No hay peor ni más dañino fuego que el fuego amigo, y este se dispara a discreción o mediante ocultamiento en la sede socialista desde bastante antes de que Sánchez encadenara errores hasta aparecer como un líder obstinado y parapetado en el puente de mando. Hay tanto ruido en esta insólita crisis, tantos personalismos envueltos en la bandera –debiera decirse acaso las banderas, sumadas al suceso las de varias autonomías–, que no hay forma de deslindar las preocupaciones legítimas por la gobernabilidad de la reyerta interna por el poder, reducido a su mínima expresión el debate de las ideas. Pero esta historia de despropósitos no debiera extrañar a nadie porque, como ha quedado dicho, la hegemonía cultural –de cultura política– la ostenta la derecha y la socialdemocracia busca sin encontrar. Véase la desnaturalización del Partido Socialista en Francia, sometido a la ducha escocesa de Manuel Valls –un día el Estado lo es todo y al día siguiente lo es el mercado– y a las divagaciones de François Hollande, véase la sujeción de la socialdemocracia alemana a la receta de Angela Merkel o esa enigmática apuesta del laborismo británico por Jeremy Corbyn, tan propia del comportamiento errático del partido; véase todo, quizá, bajo la luz de una identidad desdibujada por la Realpolitik en su significado menos tolerable.

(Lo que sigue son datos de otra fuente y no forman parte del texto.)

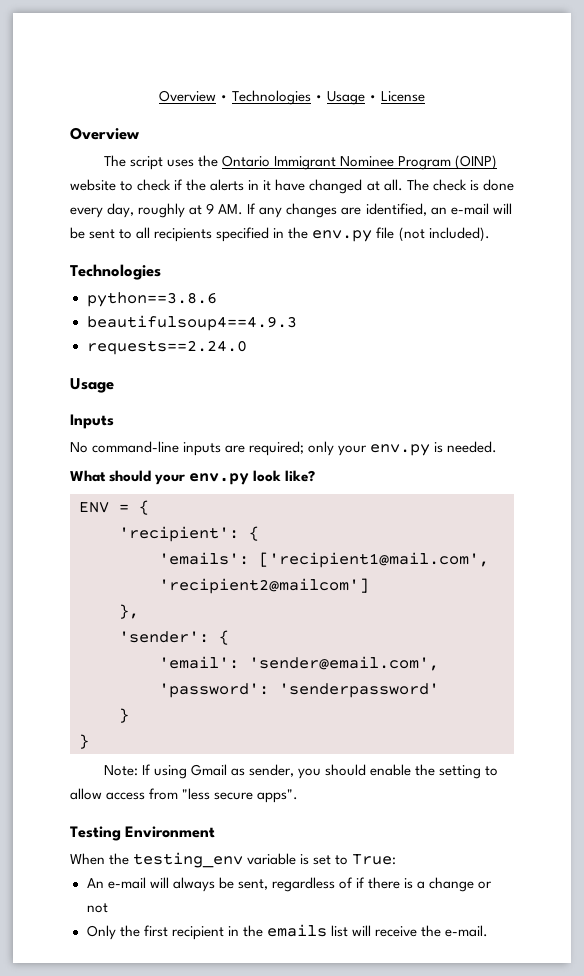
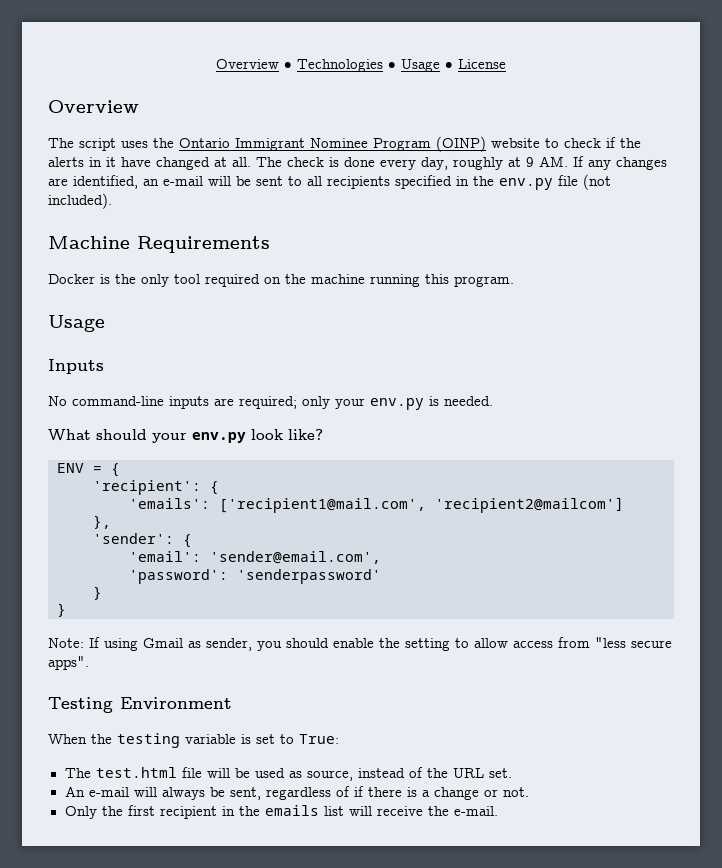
[70,264,161,280] [86,292,217,307] [86,315,297,331] [86,340,247,355] Technologies // python==3.8.6 // beautifulsoup4==4.9.3 // requests==2.24.0 -> [48,236,270,253] [48,274,514,287] Machine Requirements // Docker is the only tool required on the machine running this program.
[133,852,244,868] testing_env -> [117,733,180,748] testing
(397, 859) none -> [64,767,512,781] // The test.html file will be used as source, instead of the URL set.
[86,903,108,913] not -> [502,787,529,797] not.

“Esta extraña época no solo ha conformado a las élites y a los hombres de Estado, sino que, además, se dotó de un cuerpo doctrinal que postulaba el inmovilismo”, escribió Alain Minc en La nueva Edad Media. El libro fue publicado en Francia en 1993, y la frase remite a las reglas de la guerra fría y del equilibrio nuclear, pero puede aplicarse al presente, al inmovilismo que atenaza a la izquierda clásica, la socialdemocracia forma parte de ella, frente a la lógica innegociable de la globalización, de la salida de la crisis mediante la austeridad como receta única y asimismo innegociable. Muchas de las debilidades del PSOE que han aflorado en ese terremoto por el poder que zarandea al partido son de estricta obediencia española, pero otras, bastantes, proceden de una pregunta sin respuesta en el espacio socialdemócrata europeo: ¿adónde vamos? No sería mal comienzo que los nietos de Willy Brandt sometieran a reflexión esta frase suya: “Estamos contra los cínicos que oprimen a sociedades enteras”.